(Edit difference data)

----------

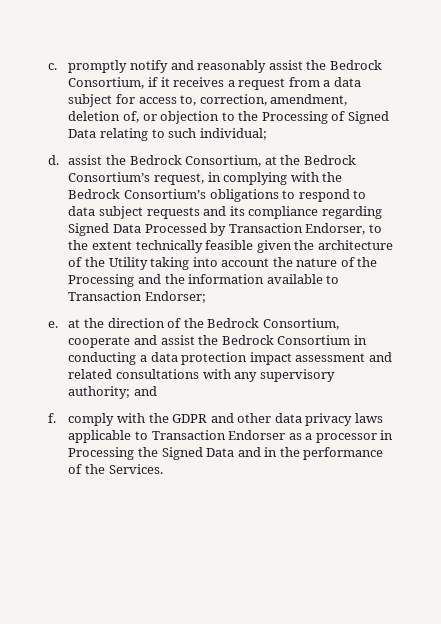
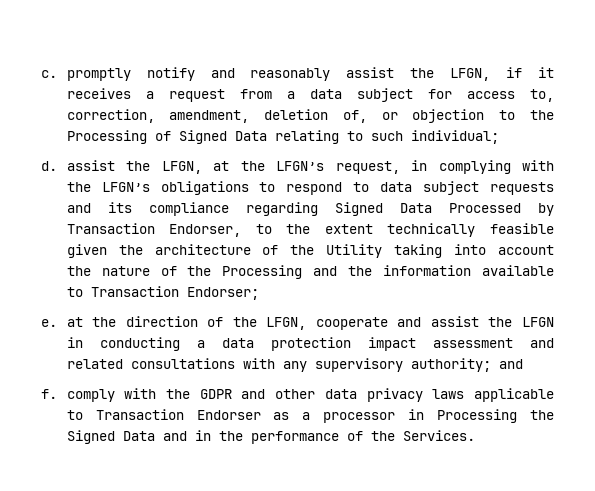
- c. promptly notify and reasonably assist the Bedrock Consortium, if it receives a request from a data subject for access to, correction, amendment, deletion of, or objection to the Processing of Signed Data relating to such individual;
+ c. promptly notify and reasonably assist the LFGN, if it receives a request from a data subject for access to, correction, amendment, deletion of, or objection to the Processing of Signed Data relating to such individual;
- d. assist the Bedrock Consortium, at the Bedrock Consortium’s request, in complying with the Bedrock Consortium’s obligations to respond to data subject requests and its compliance regarding Signed Data Processed by Transaction Endorser, to the extent technically feasible given the architecture of the Utility taking into account the nature of the Processing and the information available to Transaction Endorser;
+ d. assist the LFGN, at the LFGN’s request, in complying with the LFGN’s obligations to respond to data subject requests and its compliance regarding Signed Data Processed by Transaction Endorser, to the extent technically feasible given the architecture of the Utility taking into account the nature of the Processing and the information available to Transaction Endorser;
- e. at the direction of the Bedrock Consortium, cooperate and assist the Bedrock Consortium in conducting a data protection impact assessment and related consultations with any supervisory authority; and
+ e. at the direction of the LFGN, cooperate and assist the LFGN in conducting a data protection impact assessment and related consultations with any supervisory authority; and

----------

▶ **EXERCISE PROMPT**:
Please show each line in the records above that contains "protection".

▶ **SOLVED EXERCISE**:
- e. at the direction of the Bedrock Consortium, cooperate and assist the Bedrock Consortium in conducting a data protection impact assessment and related consultations with any supervisory authority; and
+ e. at the direction of the LFGN, cooperate and assist the LFGN in conducting a data protection impact assessment and related consultations with any supervisory authority; and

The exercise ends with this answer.